Mais mon sourire fut bref… Joseph posa son verre et je tressaillis tandis que Madame De la Boissière posait son épée contre ma nuque.
— Diego, dit-elle avec colère.
J'étais repéré mais tentai de rester impassible.
— Qu'est-ce que vous faites ? demanda Jeanne effrayée.
— Laet… Madame, s'exclama Aldric.
Apparemment ce n'était pas sa réaction habituelle à une telle situation.
Joseph m'observait. Bien que je fusse calme, mon cœur avait fait un bond au contact de la lame. Je me fis violence pour ne pas réagir vivement.
Je me retournai lentement et repoussai l'arme du bout des doigts.
— Vous devez faire erreur, Madame. Je me nomme Jacques. Jacques Goupil, dis-je en la regardant droit dans les yeux.
Aldric se leva et m'observa. À son regard je sus qu'il n'était pas sûr de mon identité. Après tout je ne portais pas de barbe la première fois que nous nous étions rencontrés.
Elle repositionna son arme vers moi, la plaçant juste sous son menton.
— Votre méprise va trop loin, Madame ! dis-je tentant de me contenir.
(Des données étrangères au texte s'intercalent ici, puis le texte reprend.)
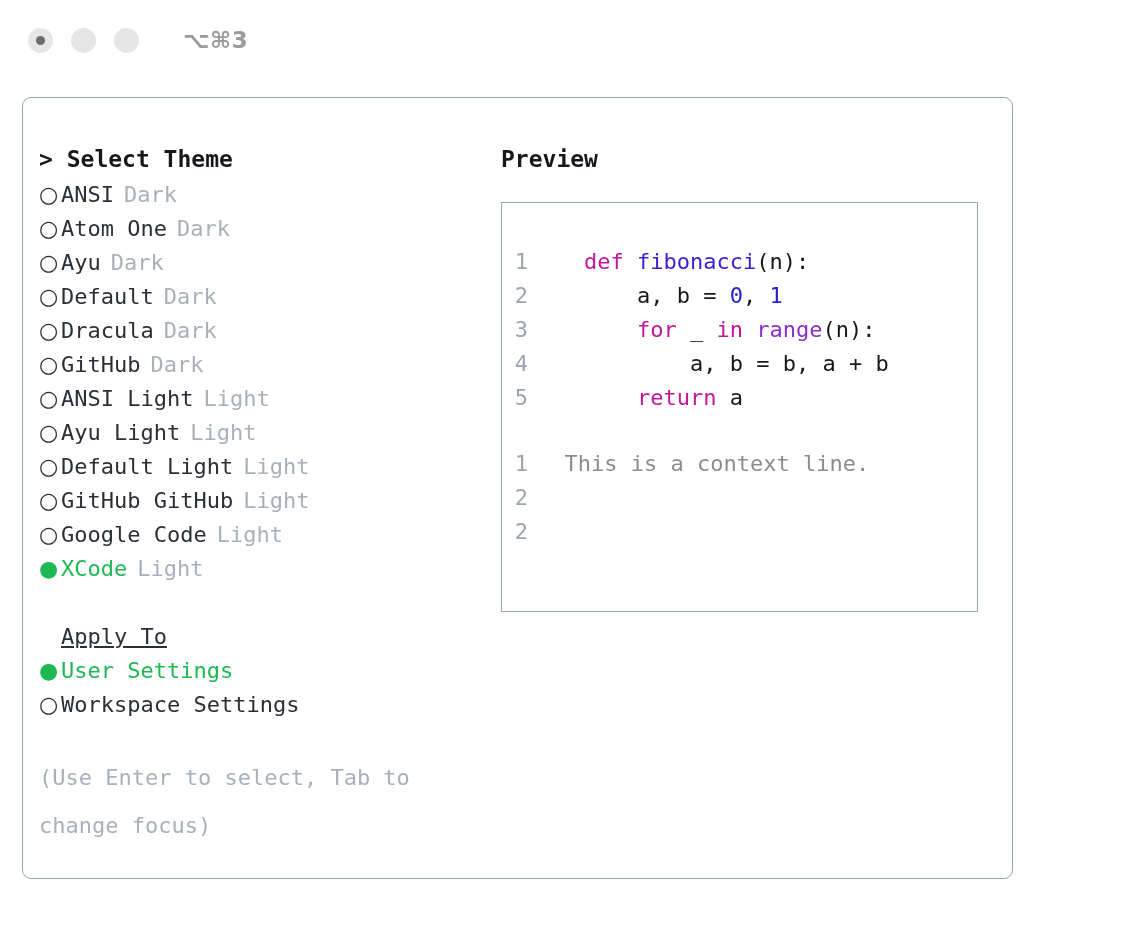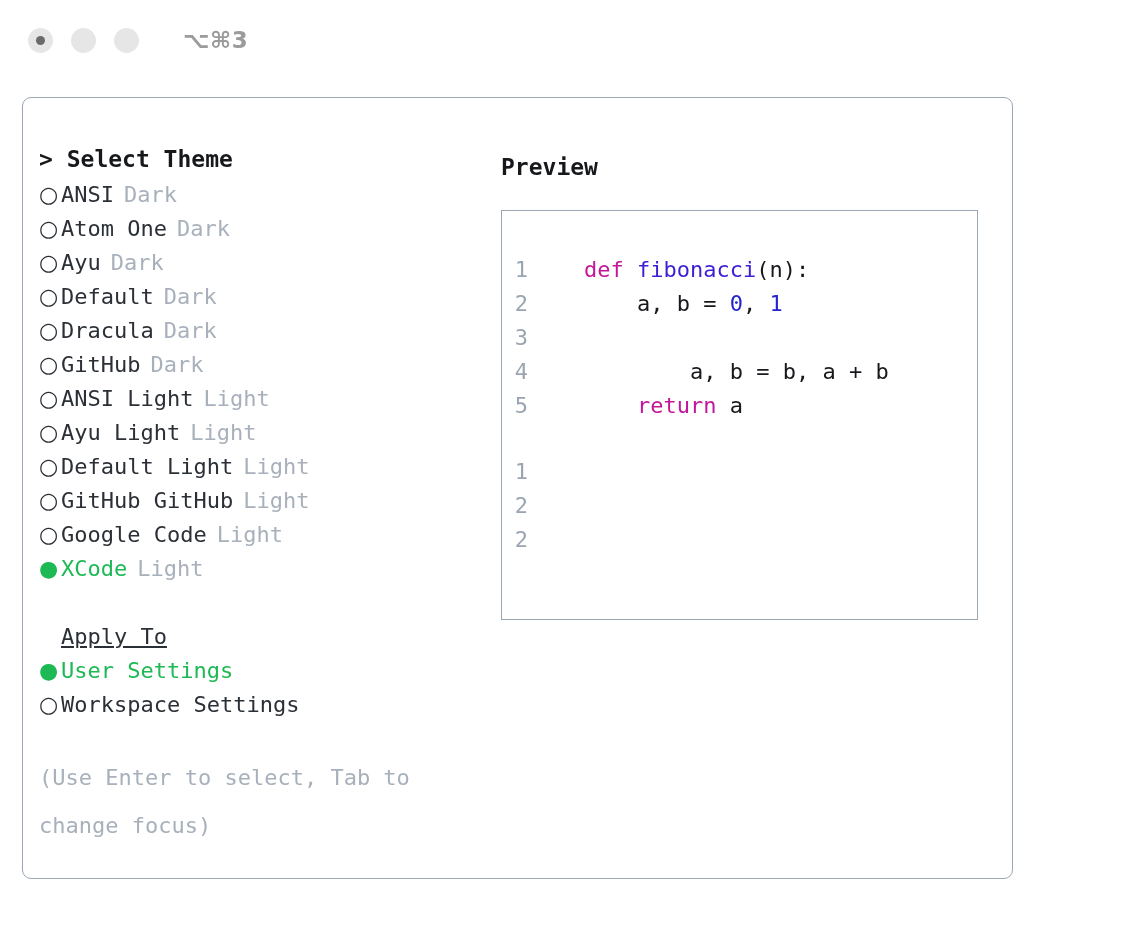--- a/index.html
+++ b/index.html
@@ -146,21 +146,21 @@
   .right-col {
     position: absolute;
     left: 478px;
     top: 48px;
     width: 500px;
   }
   .preview-title {
     font-size: 23px;
     font-weight: bold;
     color: #16181c;
-    margin: 8px 0 30px 0;
+    margin: 0 0 30px 0;
     white-space: pre;
   }
   .code-box {
     width: 477px;
     height: 410px;
     border: 1.6px solid #9aa6b4;
     box-sizing: border-box;
     background: #ffffff;
     padding: 42px 0 0 0;
     position: relative;
@@ -235,27 +235,27 @@
 
         <div class="hint">(Use Enter to select, Tab to change focus)</div>
       </div>
 
       <div class="right-col">
         <div class="preview-title">Preview</div>
         <div class="code-box">
           <div id="code-lines">
               <div class="code-line"><span class="ln">1</span><span class="code-text"><span class="t-kw">def </span><span class="t-fn">fibonacci</span><span class="t-pl">(n):</span></span></div>
               <div class="code-line"><span class="ln">2</span><span class="code-text"><span class="t-pl">    a, b = </span><span class="t-num">0</span><span class="t-pl">, </span><span class="t-num">1</span></span></div>
-              <div class="code-line"><span class="ln">3</span></div>
+              <div class="code-line"><span class="ln">3</span><span class="code-text"><span class="t-pl">    </span><span class="t-kw">for</span><span class="t-pl"> _ </span><span class="t-kw">in</span><span class="t-pl"> </span><span class="t-bi">range</span><span class="t-pl">(n):</span></span></div>
               <div class="code-line"><span class="ln">4</span><span class="code-text"><span class="t-pl">        a, b = b, a + b</span></span></div>
               <div class="code-line"><span class="ln">5</span><span class="code-text"><span class="t-pl">    </span><span class="t-kw">return</span><span class="t-pl"> a</span></span></div>
             </div>
           <div class="gap"></div>
           <div id="diff-lines">
-              <div class="code-line"><span class="ln">1</span></div>
+              <div class="code-line"><span class="ln">1</span><span class="d-ctx">  This is a context line.</span></div>
               <div class="code-line"><span class="ln">2</span></div>
               <div class="code-line"><span class="ln">2</span></div>
             </div>
         </div>
       </div>
 
     </div>
   </div>
 
 </div>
J'étais prêt à exploser. Je me levai d'un bond, sentant mon cœur accélérer. Je serrai mes poings fermement afin de ne pas sortir mon épée.
— Monsieur Goupil, fit la fille du docteur d'une petite voix. Elle était très inquiète pour moi.
— Tout va bien se passer, Jeanne, affirmai-je avec une sérénité qui contrastait fortement avec mes vrais sentiments.
Tandis que je parlais à Jeanne, je continuais de regarder les yeux de la señora.
— Veuillez m'excuser, finit-elle par dire en baissant son arme mais sans la remettre au fourreau.
Pendant une petite minute elle continua de m'observer. Puis, elle retourna s'asseoir à sa table tandis qu'Aldric relâchait le pommeau de sa propre épée. J'époussetai mes vêtements et me rassis à mon tour. Joseph m'observa et devina ma tension malgré mon air serein. Il en eut un petit sourire enfantin. Il savait ce qu'il en était entre elle et moi. Madame De la Boissière et Aldric continuèrent leur discussion à voix basse, jetant des coups d'œil réguliers à notre table. Lorsqu'ils eurent fini de prendre leur petit-déjeuner, ils quittèrent l'auberge les premiers et je me sentis mieux.
Nous partîmes à notre tour une vingtaine de minutes plus tard. Au dehors se trouvait de nombreux soldats devant nous et beaucoup de gens. Des hommes et des femmes déjà à l'œuvre. Aux pieds des trois petites marches une dame était en train de parler à un soldat. Subitement déséquilibré, je tombai tête la première, l'entraînant dans ma chute. Elle gémit de douleur tandis que je sentais les regards des curieux converger vers nous.
— Perdona me, Señorita, dis-je en l'aidant à se relever sans avoir pris le temps de laregarder et sans y penser.
Il y eut un lourd silence et je sentis mon ventre se serrer. J'avais le sentiment d'être dans une très très mauvaise situation et je n'avais pas tort.